**Activity:**
Please copy exactly the line that contains "inflow from financing" and every line after it through the end of the records, leaving the pictures out.

**Listed entries:**
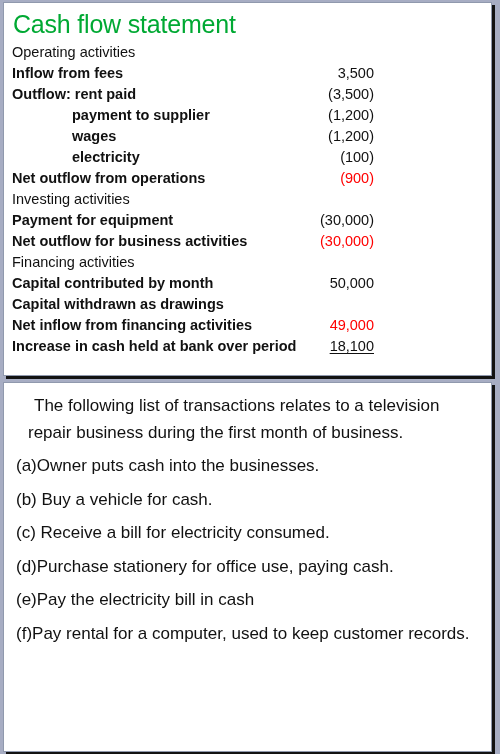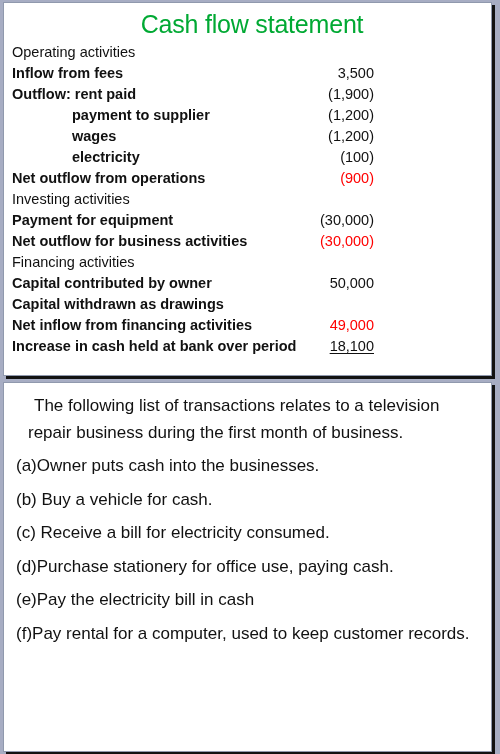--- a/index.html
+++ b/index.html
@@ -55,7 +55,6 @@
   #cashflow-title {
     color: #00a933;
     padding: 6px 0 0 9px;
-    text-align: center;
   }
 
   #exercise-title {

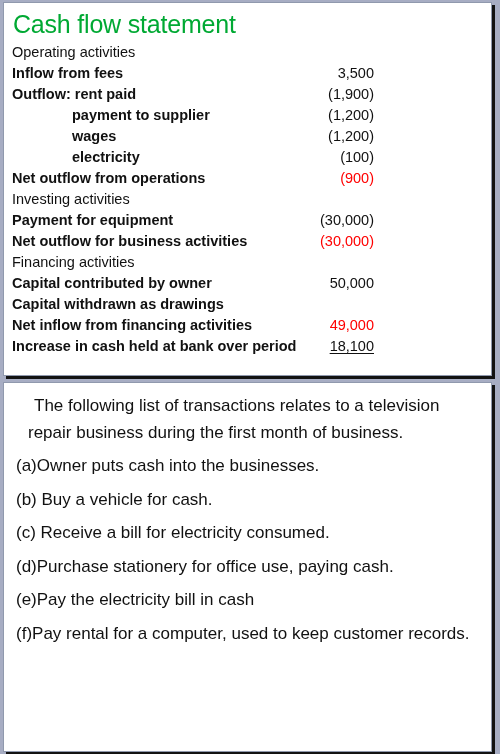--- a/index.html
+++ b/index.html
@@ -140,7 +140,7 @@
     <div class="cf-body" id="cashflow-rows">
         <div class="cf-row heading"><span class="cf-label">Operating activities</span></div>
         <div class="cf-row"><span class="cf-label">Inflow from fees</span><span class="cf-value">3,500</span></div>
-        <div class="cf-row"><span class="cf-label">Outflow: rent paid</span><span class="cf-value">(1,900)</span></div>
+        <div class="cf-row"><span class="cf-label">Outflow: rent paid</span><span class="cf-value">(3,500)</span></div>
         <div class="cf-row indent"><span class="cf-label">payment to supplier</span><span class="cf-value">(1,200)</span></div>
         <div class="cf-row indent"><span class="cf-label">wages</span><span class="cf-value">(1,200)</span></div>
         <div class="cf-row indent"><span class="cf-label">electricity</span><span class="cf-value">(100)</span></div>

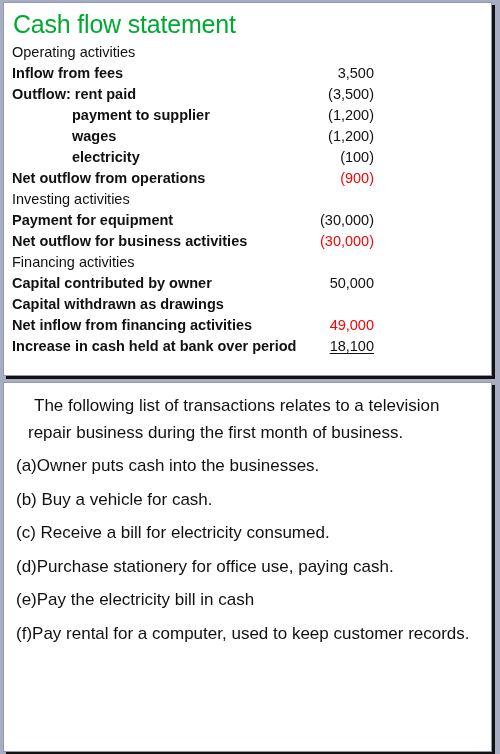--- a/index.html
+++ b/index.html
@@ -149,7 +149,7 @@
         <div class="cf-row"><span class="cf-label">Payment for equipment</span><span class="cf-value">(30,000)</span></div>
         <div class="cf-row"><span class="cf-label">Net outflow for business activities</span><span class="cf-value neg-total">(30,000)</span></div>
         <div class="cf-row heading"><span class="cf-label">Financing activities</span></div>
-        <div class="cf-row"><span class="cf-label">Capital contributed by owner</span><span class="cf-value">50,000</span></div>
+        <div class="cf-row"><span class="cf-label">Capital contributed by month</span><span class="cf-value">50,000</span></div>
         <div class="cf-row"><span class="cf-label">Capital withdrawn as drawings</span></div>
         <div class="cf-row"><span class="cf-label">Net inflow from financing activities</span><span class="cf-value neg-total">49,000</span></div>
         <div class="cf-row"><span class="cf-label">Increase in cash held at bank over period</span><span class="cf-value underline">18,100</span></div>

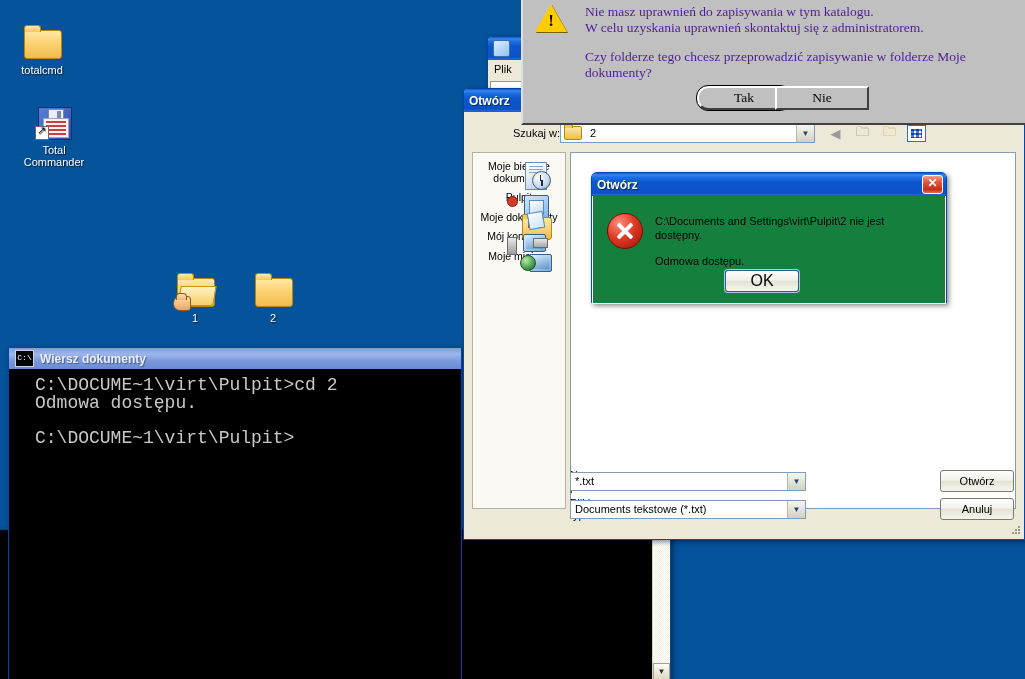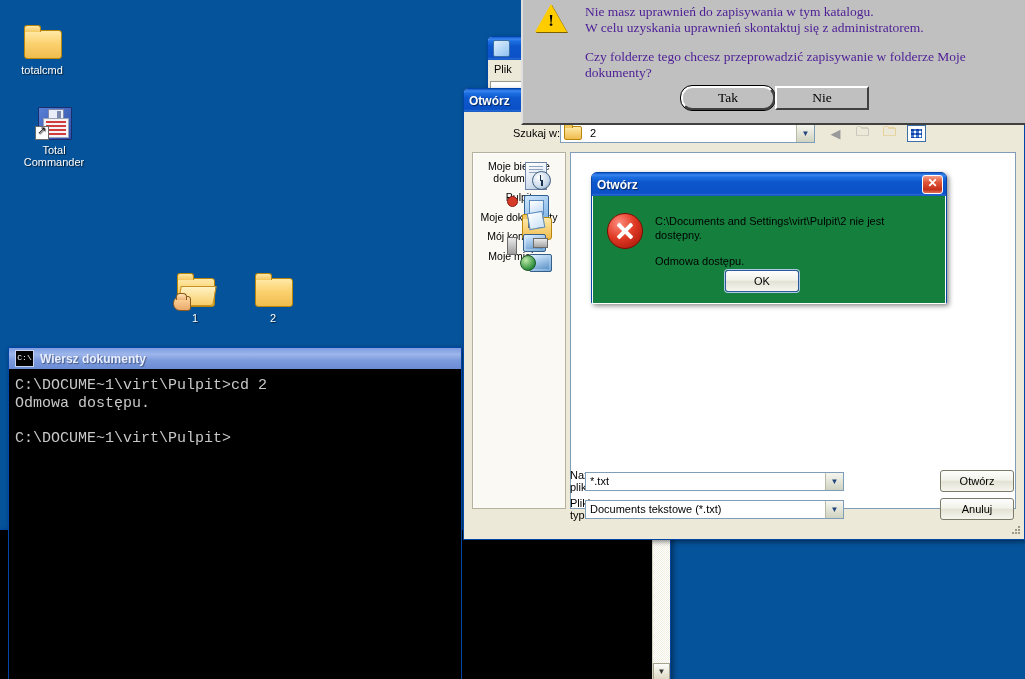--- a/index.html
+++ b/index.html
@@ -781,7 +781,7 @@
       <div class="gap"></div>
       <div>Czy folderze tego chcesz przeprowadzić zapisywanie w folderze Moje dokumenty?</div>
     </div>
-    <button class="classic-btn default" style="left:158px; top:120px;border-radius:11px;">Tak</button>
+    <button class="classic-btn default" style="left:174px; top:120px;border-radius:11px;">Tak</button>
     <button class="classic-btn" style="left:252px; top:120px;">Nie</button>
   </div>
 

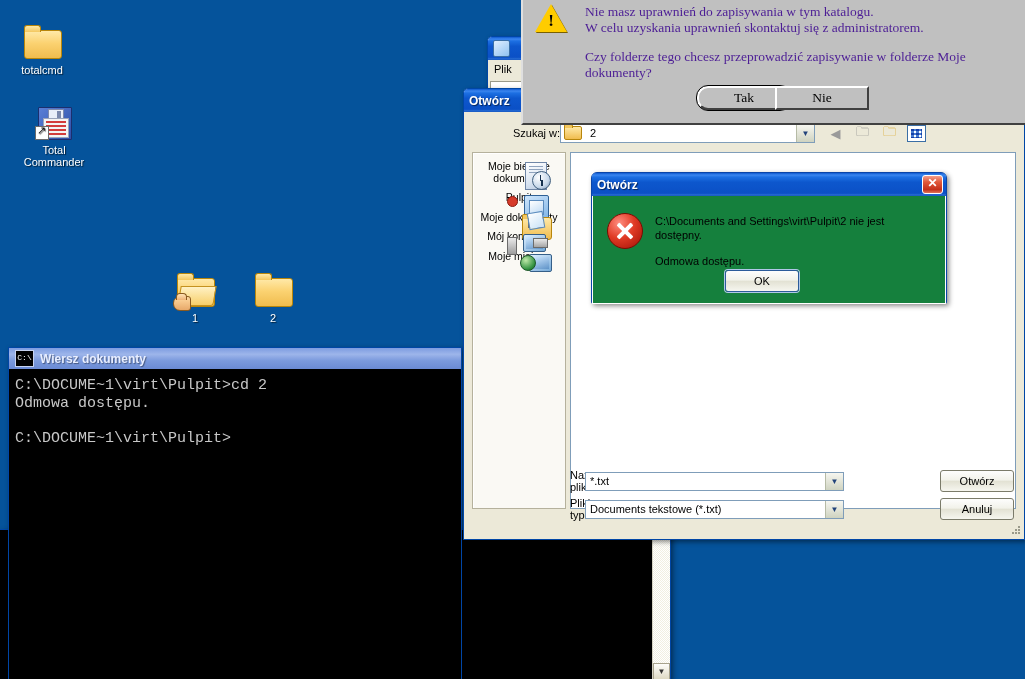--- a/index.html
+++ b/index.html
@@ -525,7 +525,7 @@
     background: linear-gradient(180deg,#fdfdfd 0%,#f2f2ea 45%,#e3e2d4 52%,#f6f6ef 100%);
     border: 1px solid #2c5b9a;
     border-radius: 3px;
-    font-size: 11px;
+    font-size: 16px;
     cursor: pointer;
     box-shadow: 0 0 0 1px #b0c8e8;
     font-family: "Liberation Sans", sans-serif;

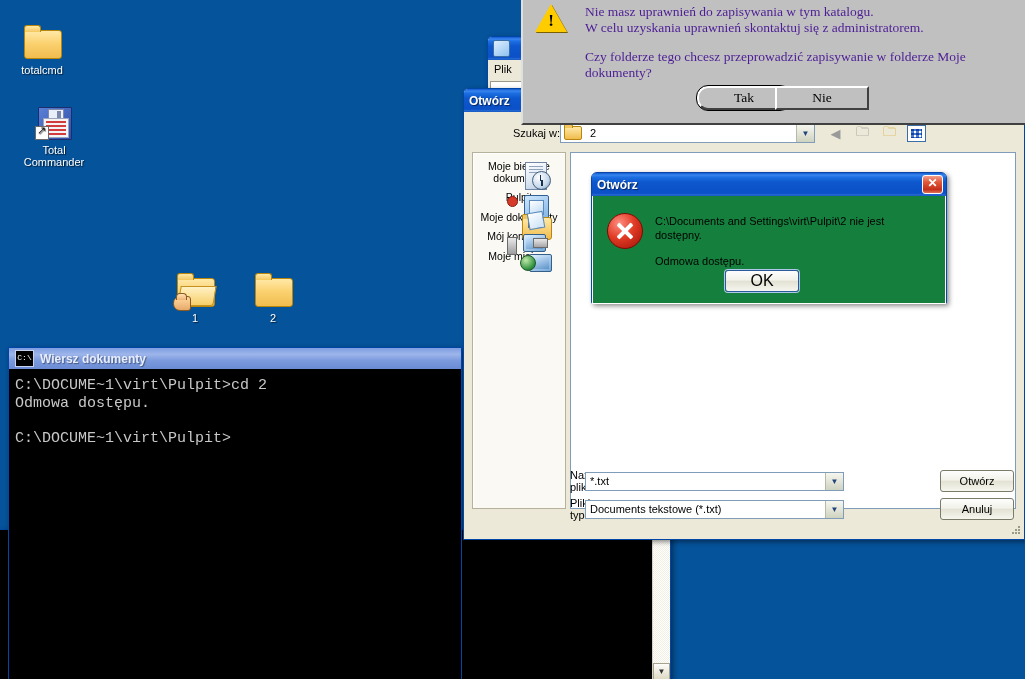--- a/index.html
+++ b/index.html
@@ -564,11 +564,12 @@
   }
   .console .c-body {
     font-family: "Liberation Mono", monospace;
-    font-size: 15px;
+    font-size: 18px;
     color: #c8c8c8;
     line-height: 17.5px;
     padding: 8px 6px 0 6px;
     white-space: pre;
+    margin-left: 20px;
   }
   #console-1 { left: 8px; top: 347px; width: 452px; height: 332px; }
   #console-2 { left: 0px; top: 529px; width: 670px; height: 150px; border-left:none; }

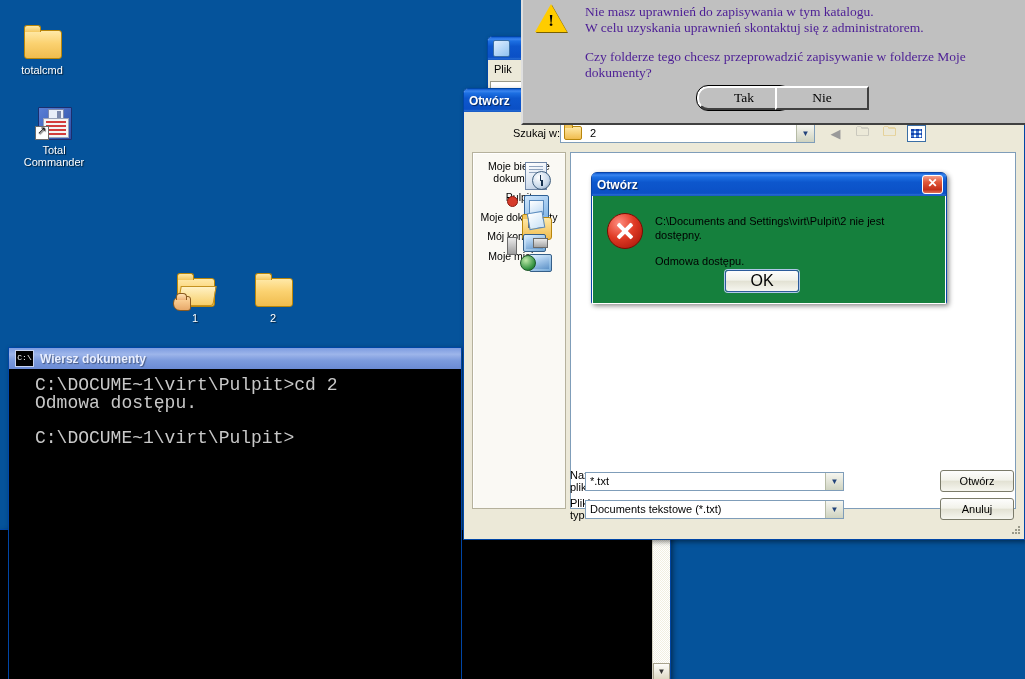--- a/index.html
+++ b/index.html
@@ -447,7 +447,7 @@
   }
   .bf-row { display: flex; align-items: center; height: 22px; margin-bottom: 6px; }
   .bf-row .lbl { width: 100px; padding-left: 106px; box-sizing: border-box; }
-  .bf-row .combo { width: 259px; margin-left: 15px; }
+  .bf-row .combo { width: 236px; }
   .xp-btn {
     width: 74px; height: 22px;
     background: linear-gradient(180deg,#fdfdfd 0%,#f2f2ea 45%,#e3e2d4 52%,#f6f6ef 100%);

**Output for this task:**
         <div class="cf-row"><span class="cf-label">Net inflow from financing activities</span><span class="cf-value neg-total">49,000</span></div>
         <div class="cf-row"><span class="cf-label">Increase in cash held at bank over period</span><span class="cf-value underline">18,100</span></div>

--- a/index.html
+++ b/index.html
@@ -781,7 +781,7 @@
       <div class="gap"></div>
       <div>Czy folderze tego chcesz przeprowadzić zapisywanie w folderze Moje dokumenty?</div>
     </div>
-    <button class="classic-btn default" style="left:158px; top:120px;border-radius:11px;">Tak</button>
+    <button class="classic-btn default" style="left:174px; top:120px;border-radius:11px;">Tak</button>
     <button class="classic-btn" style="left:252px; top:120px;">Nie</button>
   </div>
 

--- a/index.html
+++ b/index.html
@@ -525,7 +525,7 @@
     background: linear-gradient(180deg,#fdfdfd 0%,#f2f2ea 45%,#e3e2d4 52%,#f6f6ef 100%);
     border: 1px solid #2c5b9a;
     border-radius: 3px;
-    font-size: 11px;
+    font-size: 16px;
     cursor: pointer;
     box-shadow: 0 0 0 1px #b0c8e8;
     font-family: "Liberation Sans", sans-serif;

--- a/index.html
+++ b/index.html
@@ -564,11 +564,12 @@
   }
   .console .c-body {
     font-family: "Liberation Mono", monospace;
-    font-size: 15px;
+    font-size: 18px;
     color: #c8c8c8;
     line-height: 17.5px;
     padding: 8px 6px 0 6px;
     white-space: pre;
+    margin-left: 20px;
   }
   #console-1 { left: 8px; top: 347px; width: 452px; height: 332px; }
   #console-2 { left: 0px; top: 529px; width: 670px; height: 150px; border-left:none; }

--- a/index.html
+++ b/index.html
@@ -447,7 +447,7 @@
   }
   .bf-row { display: flex; align-items: center; height: 22px; margin-bottom: 6px; }
   .bf-row .lbl { width: 100px; padding-left: 106px; box-sizing: border-box; }
-  .bf-row .combo { width: 259px; margin-left: 15px; }
+  .bf-row .combo { width: 236px; }
   .xp-btn {
     width: 74px; height: 22px;
     background: linear-gradient(180deg,#fdfdfd 0%,#f2f2ea 45%,#e3e2d4 52%,#f6f6ef 100%);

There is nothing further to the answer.